一応ジークも鑑定できるが、商業ギルドのギルド長であるヴィクターのほうが詳細に鑑定できるから、この場を譲ったのだ。
「メイさん……。保湿クリームとおっしゃいましたが、どのような効能の薬を作ろうと思ったのですか?」
「えーっと。肌にうるおいが出て、すべすべもちもちになります」
メイはまだ若いから一度も保湿クリームを使ったことがないが、確かそんな効能を謳っていた記憶がある。
錬成のレシピでは『保湿クリーム』という名前になっているのだから、性能もそんなものだろう。
「確かにこのクリームを使うと肌にうるおいが出ますが、それだけではありません」
銀縁眼鏡をかけ直しながら断言するヴィクターに、ジークたちは「そうだろうな」と小さく呟いて遠い目をする。

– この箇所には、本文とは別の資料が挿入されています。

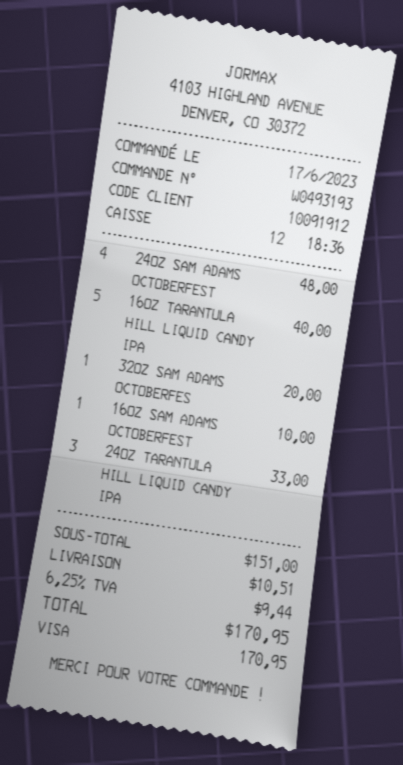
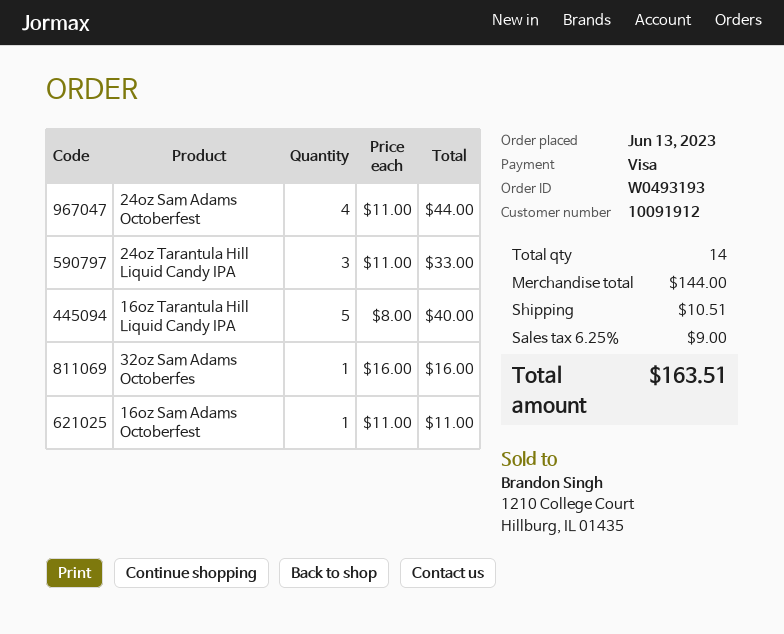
order date: 2023-06-17 -> 2023-06-13
24OZ SAM ADAMS OCTOBERFEST: 4 for 48.00 -> 4 for 44.00
32OZ SAM ADAMS OCTOBERFES: 1 for 20.00 -> 1 for 16.00
16OZ SAM ADAMS OCTOBERFEST: 1 for 10.00 -> 1 for 11.00
subtotal: 151.00 -> 144.00
tax: 6.25% = 9.44 -> 6.25% = 9.00
total: 170.95 -> 163.51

大体、メイが作ったもので、規格外じゃないものなんてないのだ。
きっと今回もとんでもない効能が含まれているのだろう。
「その効能とは」
「効能とは?」
ヴィクターは、自分の言葉につられて繰り返すメイをじっと見つめた。
そしてガラスの容器のふたをきっちりと閉めてから口を開く。
「若返りです」
「買います」
ヴィクターの言葉を聞いて、髪の毛をきっちりまとめて仕事のできる女といった印象のエヴェリンが、間髪を入れずに口をはさんだ。
あっと口に手を当てているが、思わず口に出てしまったのは本音だろう。
仕事一筋に生きてきたエヴェリンだが、そろそろお肌の曲がり角になる年頃だった。